Here it is... LOTS of my friends are going through the different courses right now.  I asked them some questions on your behalf and here are the answers (mixed with my experience)

First of all, you do your Basic Officer Training, in St-Jean for approximately 3 months.  After that, you are given a "number" to Moose Jaw, which is basically your number in the sequence to Basic Flying Training.  While you wait for this, you have to to Second Language Training (St-Jean), Land Survival (Winnipeg), Sea Survival (Comox), Aeromedical Training (Winnipeg) and Primary Flying Training (Portage La Prairie).  Those are the prerequisites for Basic Flying Training (Phase IIA) (In Moose Jaw).  BFT last for 9-12 months, depending on a whole lots of factors.  After this course, you are selected to fly eighter Jets, Multi-Engine aircrafts or Helos. 

Jets
  If you are selected to fly jets, you stay in Moose Jaw for phase IIB, still on the Harvard II.  This is a 3-4 months course.  After that, still in Moose Jaw, you fly the Hawk on the phase III for approximately 6-8 months.  After this course, you are selected to eighter stay in Moose Jaw to become an Instructor or you go to Cold Lake, at 419 Sqn to fly the Hawk on Phase IV (Flighter Lead In Training or FLIT).  I don't know how long this phase is exactly.  After 419 Sqn, you have to go to 410 Sqn (Operational Training Unit or OTU) to convert to the CF-18.  I THINK this is about 6-8 months long.  So, if you are going fighters, you can expect 2.5-3 years of training

Multi-Engine
  If you are selected to fly Multi-Engines, you have to go back to Portage where you are going to fly the King Air for 3-4 months.
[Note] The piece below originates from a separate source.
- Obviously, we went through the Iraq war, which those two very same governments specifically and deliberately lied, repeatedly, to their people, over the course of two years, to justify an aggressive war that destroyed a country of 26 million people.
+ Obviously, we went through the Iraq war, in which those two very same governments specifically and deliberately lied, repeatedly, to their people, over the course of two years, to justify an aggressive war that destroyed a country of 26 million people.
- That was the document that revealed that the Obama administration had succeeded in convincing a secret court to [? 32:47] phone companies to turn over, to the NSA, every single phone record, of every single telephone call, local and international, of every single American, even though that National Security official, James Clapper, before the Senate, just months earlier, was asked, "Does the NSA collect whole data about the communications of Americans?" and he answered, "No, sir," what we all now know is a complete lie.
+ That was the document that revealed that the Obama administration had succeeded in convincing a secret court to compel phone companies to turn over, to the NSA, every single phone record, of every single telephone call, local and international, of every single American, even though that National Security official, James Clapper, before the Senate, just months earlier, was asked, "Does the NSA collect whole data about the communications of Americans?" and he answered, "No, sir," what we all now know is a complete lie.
After your course, you go to your Operational Training Unit to get your qualifications on the airframe you have been selected to fly.  You can expect 1.5-2 years of training if you go Multi.

Helos
  If you are selected to go Helos, you have to go back to Portage where you are going to fly the Jet Ranger for 3-4 months. After your course, you go to your Operational Training Unit to get your qualifications on the airframe you have been selected to fly.  You can expect 1.5-2 years of training if you go Helos.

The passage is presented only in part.